Speaker
Description
RDMA communication is an efficient choice for many applications, such as data acquisition systems, data center networking and any other networking application where high bandwidth and low latency are necessary. RDMA can be implemented using a large array of options which need to be tailored to the needed use case in order to get optimal results. Aspects such as the effects of using multiple simultaneous connections, using various transport functions such as RDMA Write and RDMA Send and communication models such as sending individual bursts or continuous streams of data will be investigated for implementing RDMA on FPGA devices.
Summary (500 words)
Starting with LHC Run3, the FELIX (Front-End Link eXchange) system is used for implementing the data acquisition system of a small number of ATLAS subdetectors, and from LHC Run4 onward, FELIX is planned to become the data acquisition system used by all ATLAS subdetectors. The FELIX system is based on a custom FPGA board which receives data from the front-end detector electronics via optical links and outputs data via a PCIe interface to a host computer which manages processing and relaying the data further to the readout system.
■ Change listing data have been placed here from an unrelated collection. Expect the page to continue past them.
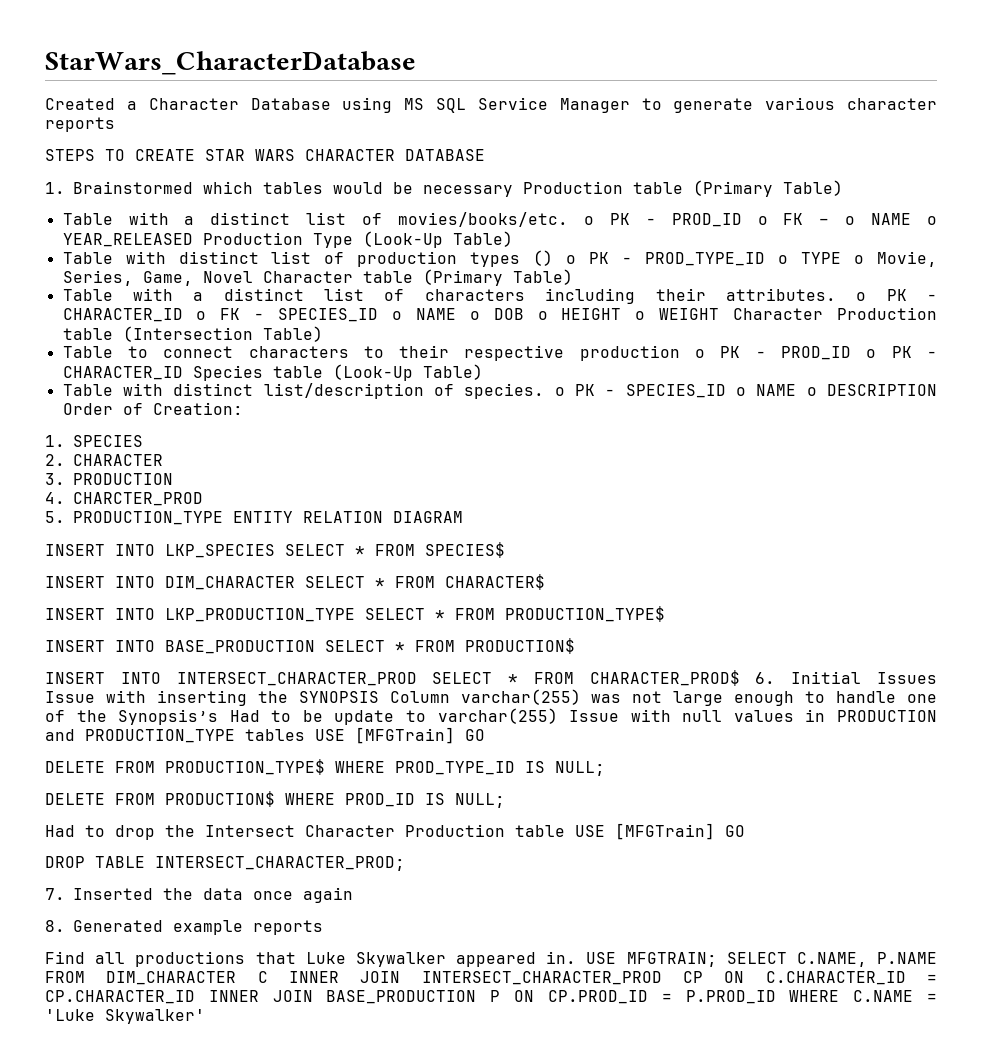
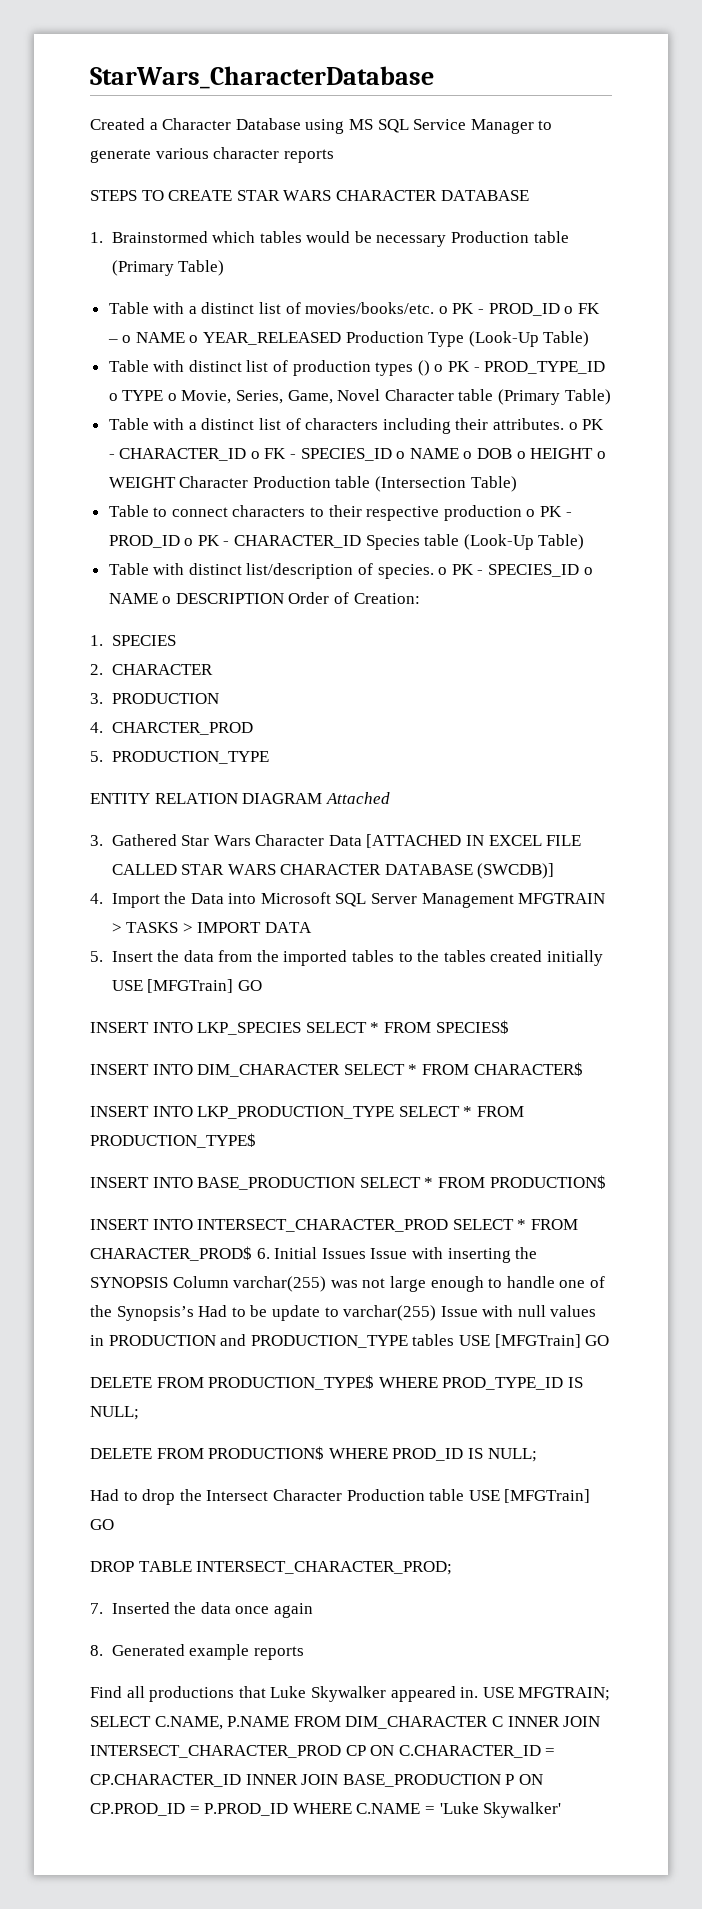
- 5. PRODUCTION_TYPE ENTITY RELATION DIAGRAM
+ 5. PRODUCTION_TYPE
+ ENTITY RELATION DIAGRAM Attached
+ 3. Gathered Star Wars Character Data [ATTACHED IN EXCEL FILE CALLED STAR WARS CHARACTER DATABASE (SWCDB)]
+ 4. Import the Data into Microsoft SQL Server Management MFGTRAIN > TASKS > IMPORT DATA
+ 5. Insert the data from the imported tables to the tables created initially USE [MFGTrain] GO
The host uses the RDMA (Remote Direct Memory Access) support offered by network interface cards with RoCE (RDMA over Converged Ethernet) support to transmit data further towards the readout systems over Ethernet.
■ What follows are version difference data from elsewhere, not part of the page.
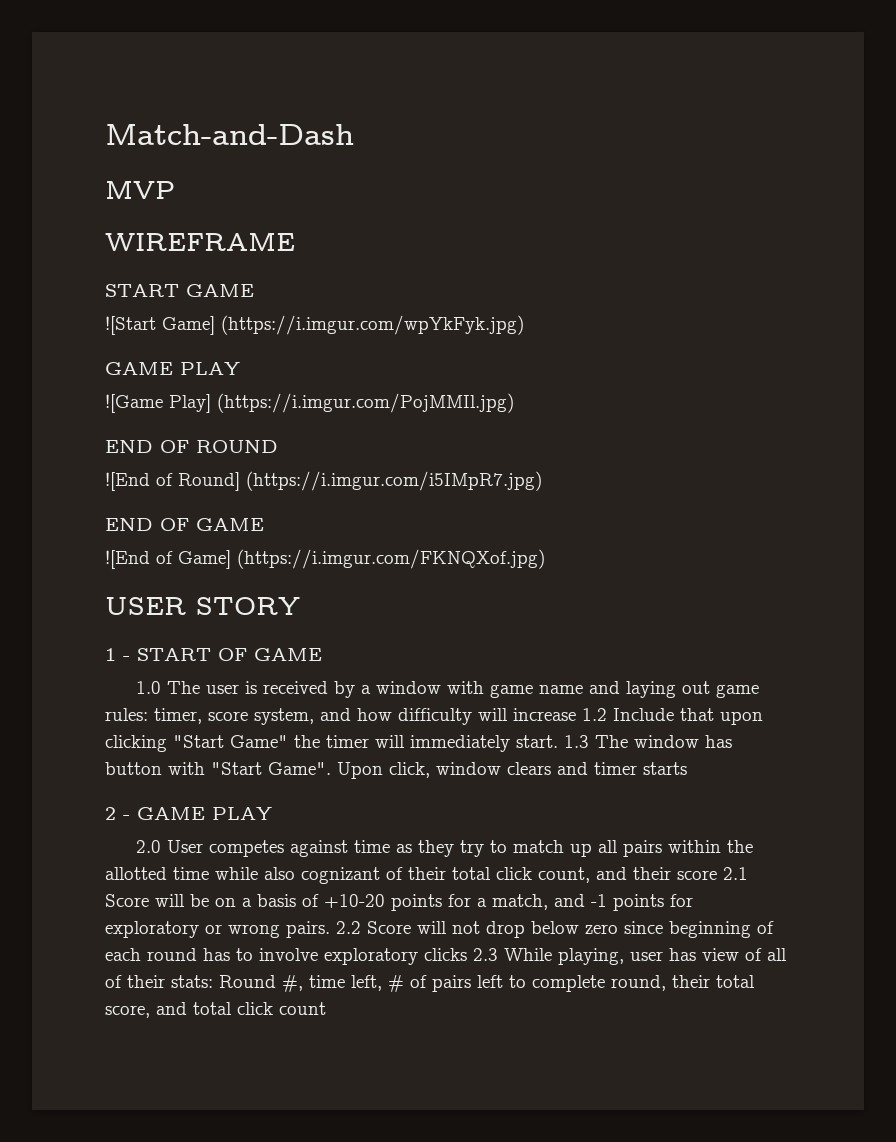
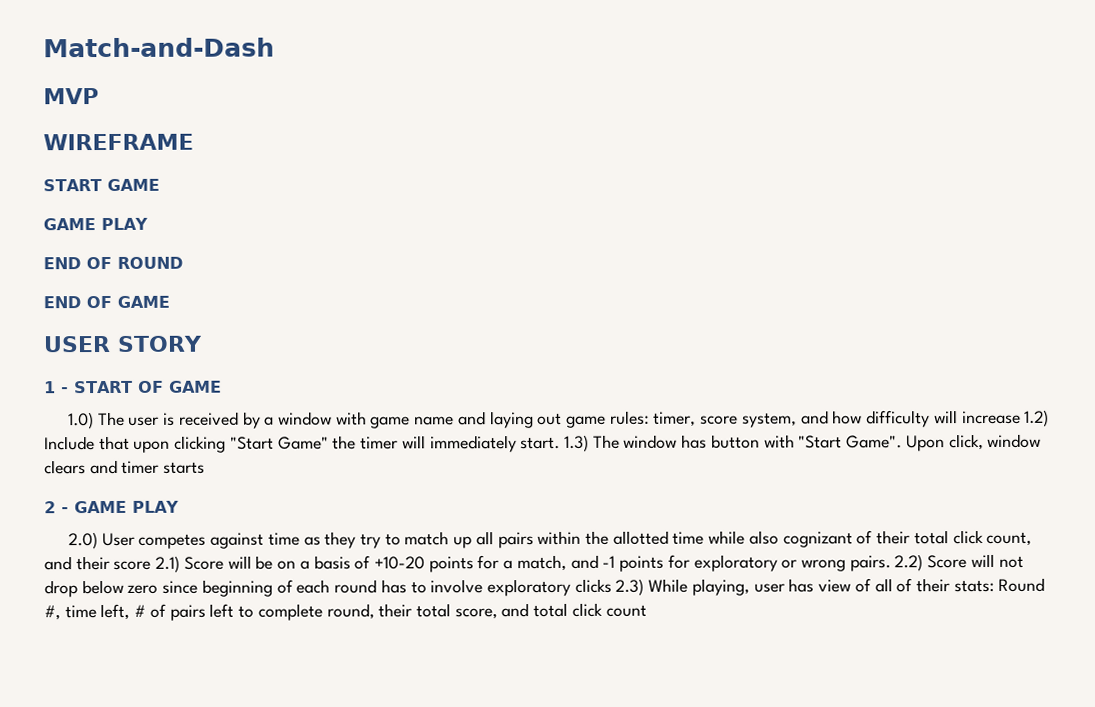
  START GAME
- ![Start Game] (https://i.imgur.com/wpYkFyk.jpg)
  GAME PLAY
- ![Game Play] (https://i.imgur.com/PojMMIl.jpg)
- ![End of Round] (https://i.imgur.com/i5IMpR7.jpg)
- ![End of Game] (https://i.imgur.com/FKNQXof.jpg)
- 1.0 The user is received by a window with game name and laying out game rules: timer, score system, and how difficulty will increase 1.2 Include that upon clicking "Start Game" the timer will immediately start.
+ 1.0) The user is received by a window with game name and laying out game rules: timer, score system, and how difficulty will increase 1.2) Include that upon clicking "Start Game" the timer will immediately start.
- 1.3 The window has button with "Start Game".
+ 1.3) The window has button with "Start Game".
- 2.0 User competes against time as they try to match up all pairs within the allotted time while also cognizant of their total click count, and their score 2.1 Score will be on a basis of +10-20 points for a match, and -1 points for exploratory or wrong pairs.
+ 2.0) User competes against time as they try to match up all pairs within the allotted time while also cognizant of their total click count, and their score 2.1) Score will be on a basis of +10-20 points for a match, and -1 points for exploratory or wrong pairs.
- 2.2 Score will not drop below zero since beginning of each round has to involve exploratory clicks 2.3 While playing, user has view of all of their stats: Round #, time left, # of pairs left to complete round, their total score, and total click count
+ 2.2) Score will not drop below zero since beginning of each round has to involve exploratory clicks 2.3) While playing, user has view of all of their stats: Round #, time left, # of pairs left to complete round, their total score, and total click count

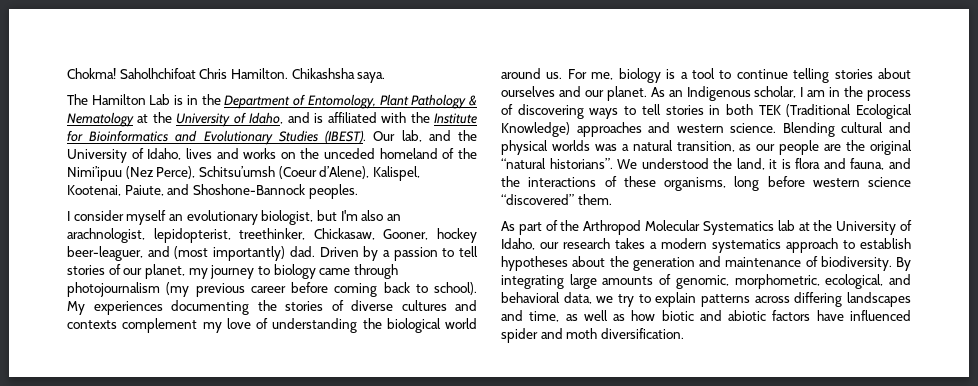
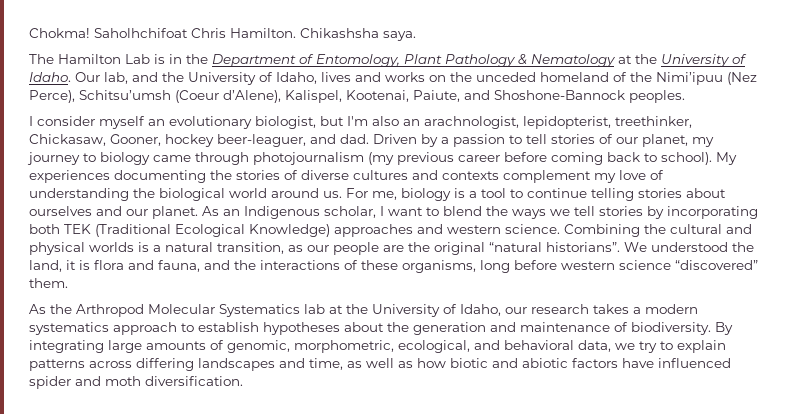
- The Hamilton Lab is in the Department of Entomology, Plant Pathology & Nematology at the University of Idaho, and is affiliated with the Institute for Bioinformatics and Evolutionary Studies (IBEST).
+ The Hamilton Lab is in the Department of Entomology, Plant Pathology & Nematology at the University of Idaho.
- I consider myself an evolutionary biologist, but I'm also an arachnologist, lepidopterist, treethinker, Chickasaw, Gooner, hockey beer-leaguer, and (most importantly) dad.
+ I consider myself an evolutionary biologist, but I'm also an arachnologist, lepidopterist, treethinker, Chickasaw, Gooner, hockey beer-leaguer, and dad.
- As an Indigenous scholar, I am in the process of discovering ways to tell stories in both TEK (Traditional Ecological Knowledge) approaches and western science.
+ As an Indigenous scholar, I want to blend the ways we tell stories by incorporating both TEK (Traditional Ecological Knowledge) approaches and western science.
- Blending cultural and physical worlds was a natural transition, as our people are the original “natural historians”.
+ Combining the cultural and physical worlds is a natural transition, as our people are the original “natural historians”.
- As part of the Arthropod Molecular Systematics lab at the University of Idaho, our research takes a modern systematics approach to establish hypotheses about the generation and maintenance of biodiversity.
+ As the Arthropod Molecular Systematics lab at the University of Idaho, our research takes a modern systematics approach to establish hypotheses about the generation and maintenance of biodiversity.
Taking into account the foreseen increase in data rate which will happen as a consequence of the High Luminosity LHC upgrade, a possible improvement of the FELIX system was proposed. This improvement would avoid the potential bottleneck of the PCIe interface and of the FELIX PC CPU by implementing RDMA support in the FELIX FPGA itself, thus removing the FELIX PC itself from the data path of the readout system. The data would now be flowing directly from the FELIX board to the Software ROD PCs in the server farm.
This proposed FPGA implementation of RDMA was demonstrated both outside FELIX (TWEPP2021) and with a modified version of FELIX (TWEPP2022). This showed that the FPGA RDMA implementation can reach the expected performance of an RDMA link.
To make this FPGA RDMA implementation useful in a production setting, a number of issues need to be explored, understood and handled:
First, there is the issue of multiple simultaneous connections between the FPGA board running the RDMA implementation and multiple potential receivers. There is the matter of how many simultaneous connections can be handled, and what will be their effect on the operation of the FPGA device and the RDMA link(s).
Then, there is the issue of the RDMA transport function being used. RDMA Send is similar to how TCP/IP sockets work, offer easy to use streaming of RDMA messages but it involves both endpoints of an RDMA link, which can lead to higher overhead and latency. This is what is currently in use with FELIX software and Software ROD. RDMA Write needs a pre-allocated memory region on the receiver, can, theoretically, lead to higher bandwidth and lower latency, but, on the other hand, it will require some memory management mechanism to make sure that data is not lost when the memory region becomes full. Several approaches for the implementation of this mechanism for Software ROD will be investigated.
Finally, the existing demonstrator was working with bursts of data. But in a production environment data will need to be streamed continuously from the FPGA board to the receiver(s). This will need to be investigated to see how the throughput varies depending on time, incoming data rate or trigger frequency, especially in the context of the issue described in the previous paragraph.